Comment by Sebastien Buisson [ 05/May/20 ]

With the various test patches above, we get the following results regarding sanity test_56w with SSK enabled:

[...]
7e8efb339b LU-12043 llite: fix to submit complete read block with ra disabled     <-- fail
596420d2e7 LU-6142 fid: Fix style issues for fid_handler.c
a4f8f2840f LU-13454 lnet: Handle health stats for reply to optimized GET
0716f5a9d9 LU-12506 mdc: clean up code style for mdc_locks.c
b09afdf576 LU-11269 ptlrpc: request's counter in import                                        <-- fail
a486ca181d LU-10391 lnet: change lnet_sock_connect to take sockaddr              <-- pass
3f608461b3 LU-11025 dne: refactor dir migration                                                    <-- pass
[...]

The list above is an extract of patches that were merged on 04/23, with latest being at the top.
So it seems the regression starts to appear with the patch b09afdf576 "LU-11269 ptlrpc: request's counter in import".

Comment by Alex Zhuravlev [ 05/May/20 ]

looking at this..

Comment by Alex Zhuravlev [ 25/May/20 ]

actually I can't reproduce this with https://review.whamcloud.com/#/c/38445/

Comment by Sebastien Buisson [ 25/May/20 ]

I can see 2 differences between your testing for patch https://review.whamcloud.com/38445, and the testing for patch https://review.whamcloud.com/38471:

  • your patch uses only one MDS and one OSS, whereas the other patch specifies mdscount=2 mdtcount=4 osscount=2 ostcount=8
  • your patch only runs test_56w (many times), whereas the other patch runs all the tests in sanity before this one.
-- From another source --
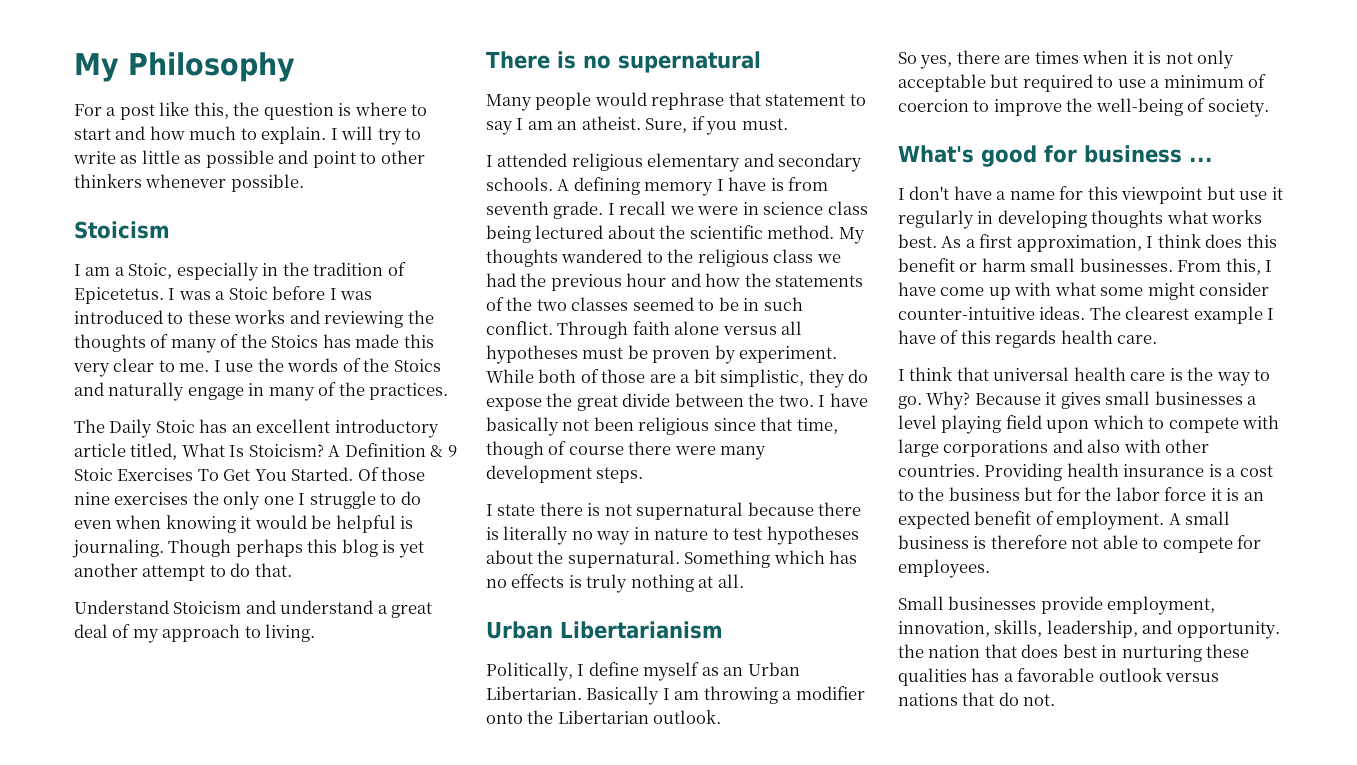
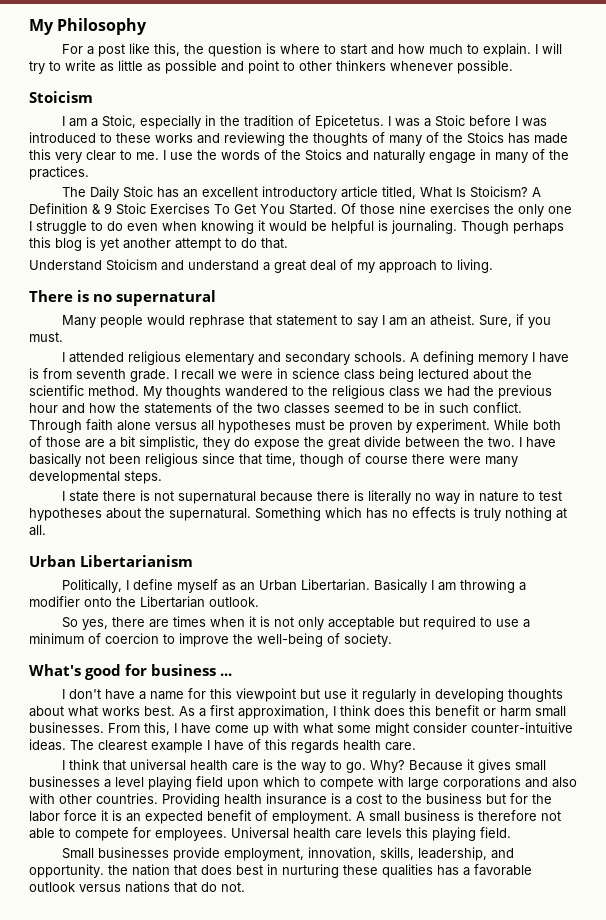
[486,465,592,483] development -> [29,471,120,484] developmental
(1164, 219) none -> [29,706,64,717] about
(990, 568) none -> [231,827,511,841] Universal health care levels this playing field.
So maybe there is a side effect of another test, like restarting targets or something else?
Comment by Alex Zhuravlev [ 25/May/20 ]

okey.. let me try more..

 

Comment by Alexander Boyko [ 25/May/20 ]

I see a wrong error handler at gss, it decrements counter twice.
Could this help ?

diff --git a/lustre/ptlrpc/gss/gss_cli_upcall.c b/lustre/ptlrpc/gss/gss_cli_upcall.c
index 70d4711..68f6ca1 100644
--- a/lustre/ptlrpc/gss/gss_cli_upcall.c
+++ b/lustre/ptlrpc/gss/gss_cli_upcall.c
@@ -408,9 +408,10 @@ int gss_do_ctx_fini_rpc(struct gss_cli_ctx *gctx)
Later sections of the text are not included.